What is being asked - Return every line of the data below that includes the string "none".

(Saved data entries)
------------------------------
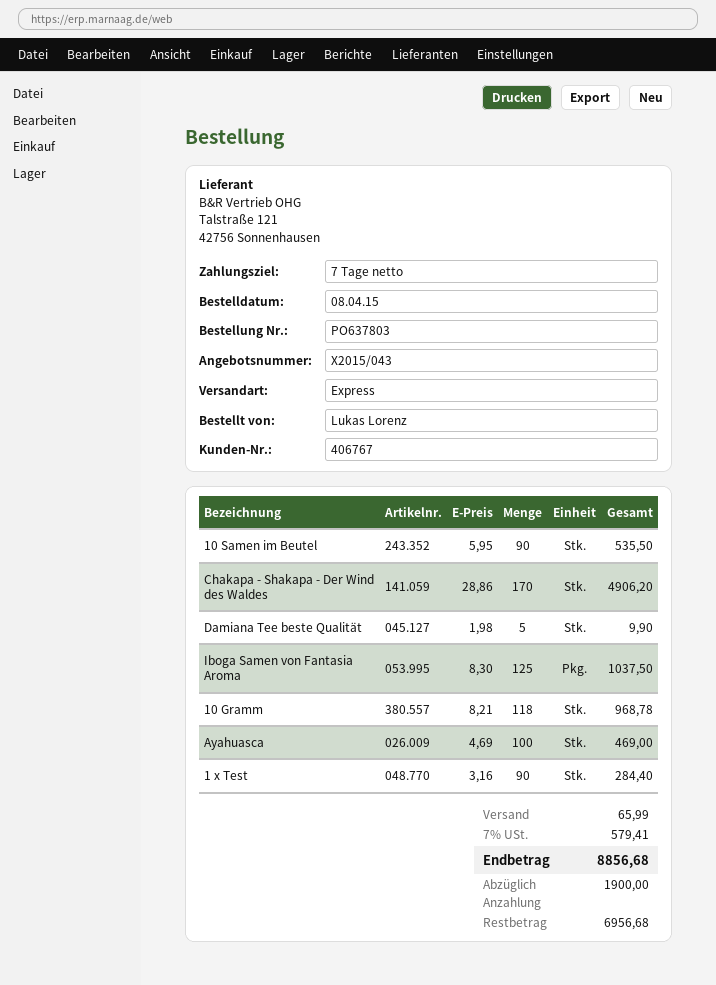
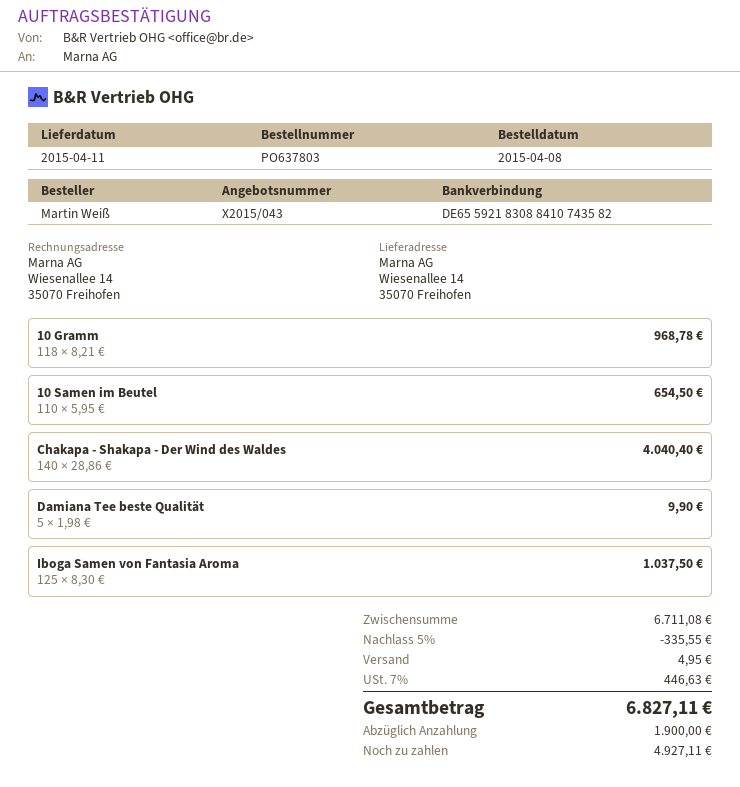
ordered by: Lukas Lorenz -> Martin Weiß
10 Samen im Beutel: 90 x 5.95 = 535.50 -> 110 x 5.95 = 654.50
Chakapa - Shakapa - Der Wind des Waldes: 170 x 28.86 = 4906.20 -> 140 x 28.86 = 4040.40
Ayahuasca: 100 x 4.69 = 469.00 -> none
1 x Test: 90 x 3.16 = 284.40 -> none
discount: none -> 5% = 335.55
shipping: 65.99 -> 4.95
tax: 7% = 579.41 -> 7% = 446.63
total: 8856.68 -> 6827.11
balance: 6956.68 -> 4927.11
------------------------------
Output for this task -
Ayahuasca: 100 x 4.69 = 469.00 -> none
1 x Test: 90 x 3.16 = 284.40 -> none
discount: none -> 5% = 335.55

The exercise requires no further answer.